For Sag Harbor owned Suburban Sanitation, the situation is a little different. While the company also takes much of its debris to Eastern Resource Recycling, owner Ralph Ficorelli said cardboard and newspaper are taken to Gershow Recycling in Medford. Because the materials need to be separated-out to be taken to two separate facilities, he said his company runs on a bi-weekly recycling schedule.

Every Thursday, Ficorelli said the company rotates between picking up bundled newspapers and cardboard one week, and then co-mingled products (glass, plastic and tin) the next.

“Most people are great,” Ficorelli said. “They either have bins marked recyclables, or it’s separated from their other stuff.” He estimated that between 50 to 75 percent of his clientele make an active effort to distinguish recyclables from regular rubbish, though that’s just a ballpark estimate.

For the rest of the households on his company’s pick-up route, those that don’t actively recycle, Ficorelli said that doesn’t necessarily mean recyclable materials are simply discarded.

Just as Mickey Valcich explained, Ficorelli said that much of the debris taken to Eastern Resource Recycling is placed on a giant conveyor belt, where employees pick through materials, separating out all the recyclables.

Whether or not everything gets separated out from the rest of the trash heap, Ficorelli said he wasn’t sure. “It depends,” he said. “A lot of the material they put on the picking belt is loose material. They run [the garbage] through a trommel, which actually does break open a lot of the bags,” he explained.

“I don’t know what the average is, but [the pickers] make a valiant attempt to recycle whatever they can,” he added.

Both Ficorelli and Valcich said they do not get paid for any of their scrap material (though Ficorelli said Gershow does pay for newspaper and cardboard material). However, they don’t have to pay tipping fees for recyclables, because Eastern Resource Recycling can turn those products around and sell them for a profit.

“We’re basically just happy to get rid of them at no cost,” Ficorelli said.

While materials like glass and plastic may not be very valuable here in the U.S., these materials can be separated out and sold internationally. According to www.recycleinme.com— which lists current market prices for various scrap materials — the price of plastics in China, for example, is roughly three times the market price in the U.S.

As part of its new waste management plan, which is regulated by the state Department of Environmental Conservation (DEC), Southampton Town is being required to gather information from private carters regarding their recycling habits. This will give the town a better idea of where all its waste is going.

However, Assemblyman Thiele said even with this information, the town would not necessarily have the authority to regulate it.

“It makes it difficult to enforce these recycling goals, because [the town] doesn’t really have control over the waste stream,” he explained.

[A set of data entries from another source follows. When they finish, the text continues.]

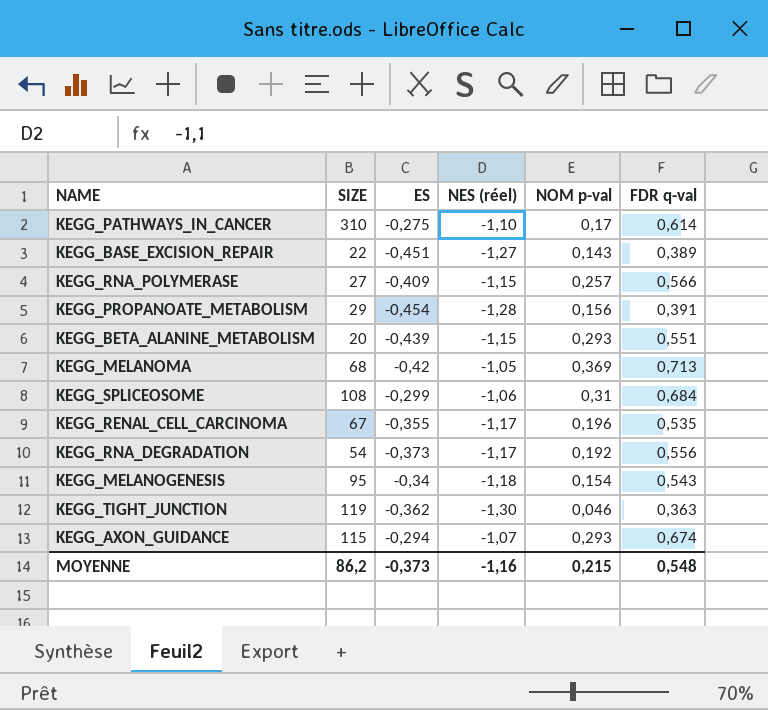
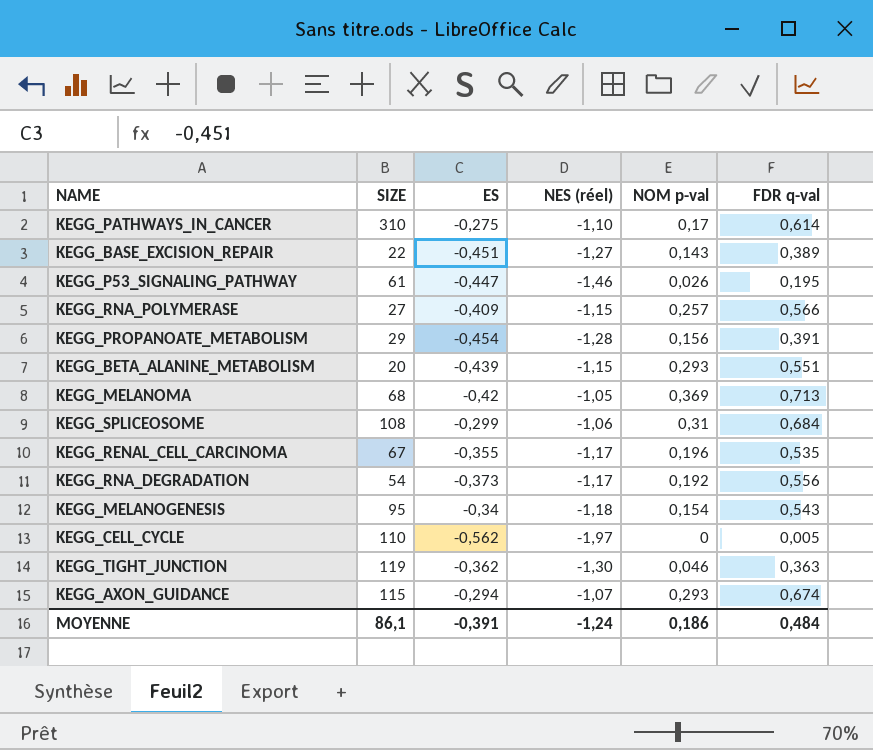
row KEGG_P53_SIGNALING_PATHWAY: none -> 61 | -0,447 | -1,46 | 0,026 | 0,195
row KEGG_CELL_CYCLE: none -> 110 | -0,562 | -1,97 | 0 | 0,005
MOYENNE | SIZE: 86,2 -> 86,1
MOYENNE | ES: -0,373 -> -0,391
MOYENNE | NES (réel): -1,16 -> -1,24
MOYENNE | NOM p-val: 0,215 -> 0,186
MOYENNE | FDR q-val: 0,548 -> 0,484

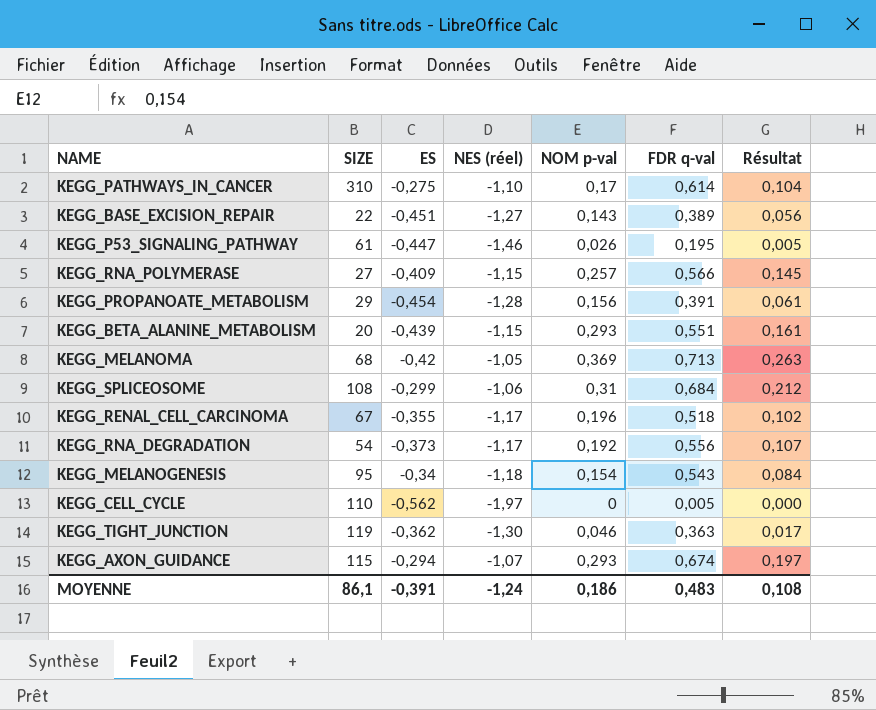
column Résultat | formula: none -> [NOM p-val] * [FDR q-val]
KEGG_RENAL_CELL_CARCINOMA | FDR q-val: 0,535 -> 0,518
MOYENNE | FDR q-val: 0,484 -> 0,483

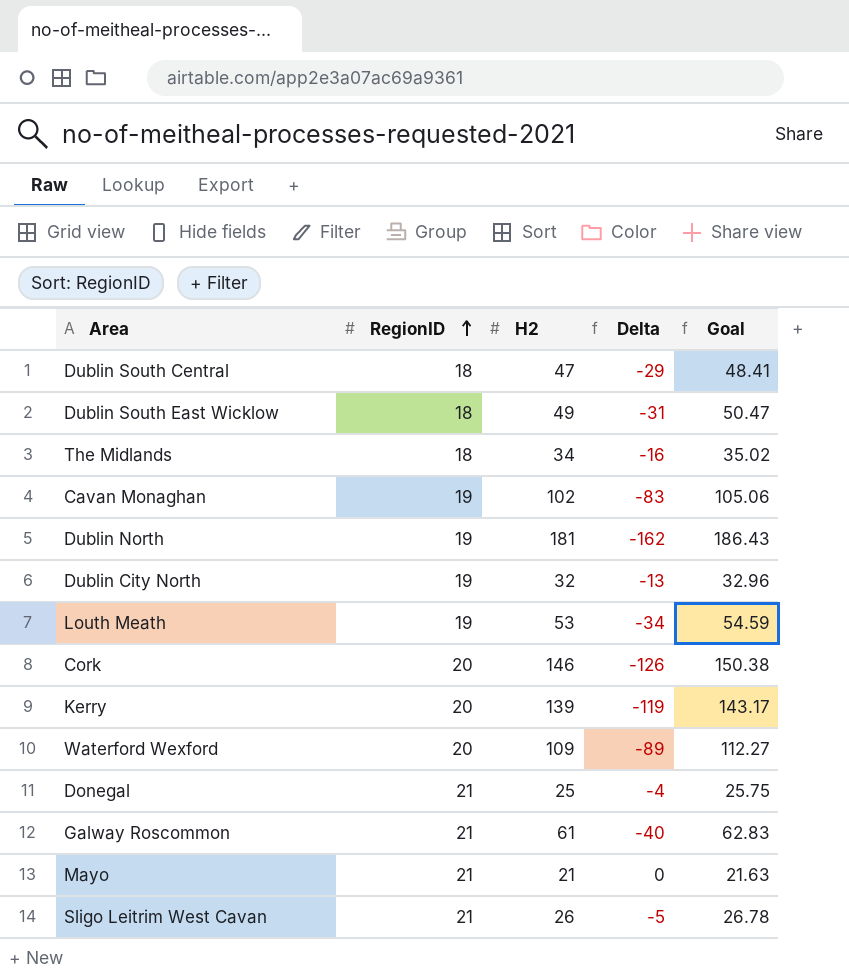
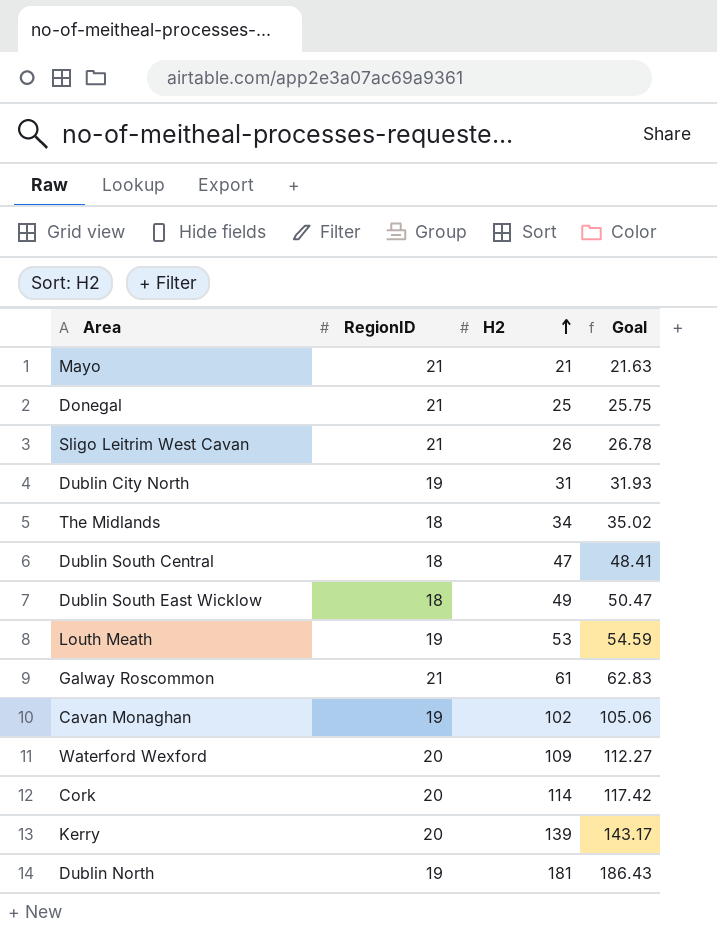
row order: RegionID ascending -> H2 ascending
column Delta | formula: [RegionID] - [H2] -> none
Dublin City North | H2: 32 -> 31
Dublin City North | Goal: 32.96 -> 31.93
Cork | H2: 146 -> 114
Cork | Goal: 150.38 -> 117.42

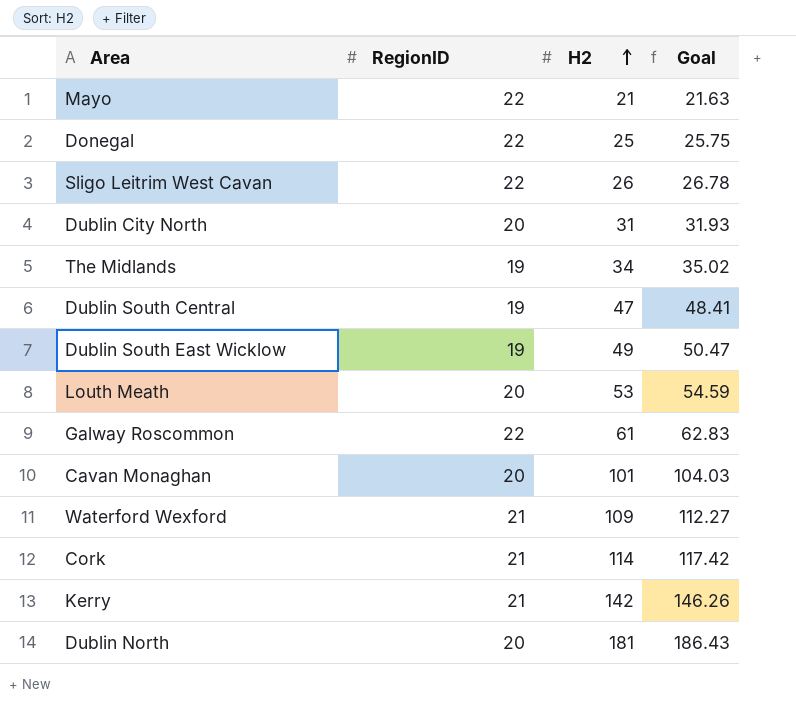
Mayo | RegionID: 21 -> 22
Donegal | RegionID: 21 -> 22
Sligo Leitrim West Cavan | RegionID: 21 -> 22
Dublin City North | RegionID: 19 -> 20
The Midlands | RegionID: 18 -> 19
Dublin South Central | RegionID: 18 -> 19
Dublin South East Wicklow | RegionID: 18 -> 19
Louth Meath | RegionID: 19 -> 20
Galway Roscommon | RegionID: 21 -> 22
Cavan Monaghan | RegionID: 19 -> 20
Cavan Monaghan | H2: 102 -> 101
Cavan Monaghan | Goal: 105.06 -> 104.03
Waterford Wexford | RegionID: 20 -> 21
Cork | RegionID: 20 -> 21
Kerry | RegionID: 20 -> 21
Kerry | H2: 139 -> 142
Kerry | Goal: 143.17 -> 146.26
Dublin North | RegionID: 19 -> 20

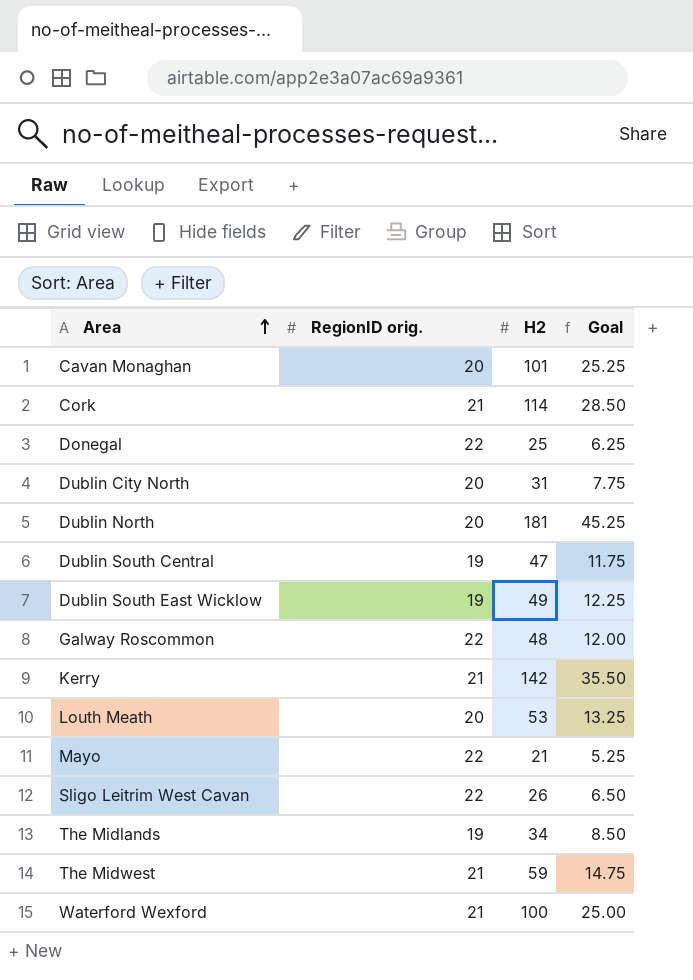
row order: H2 ascending -> Area ascending
column name: RegionID -> RegionID orig.
column Goal | formula: [H2] * 1.03 -> [H2] * 0.25
Galway Roscommon | H2: 61 -> 48
row The Midwest: none -> 21 | 59 | 14.75
Waterford Wexford | H2: 109 -> 100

Thiele said the town will have to re-shift its priorities in order to truly be able to regulate and control its solid waste. When the landfill was shut-down, Thiele said the town took a good hard look at alternatives to waste disposal, including building a waste-management plant or a recycling facility. But instead, he said, the town took “the path of least resistance.”

Thiele continued, “My guess is that less waste is being recycled today.”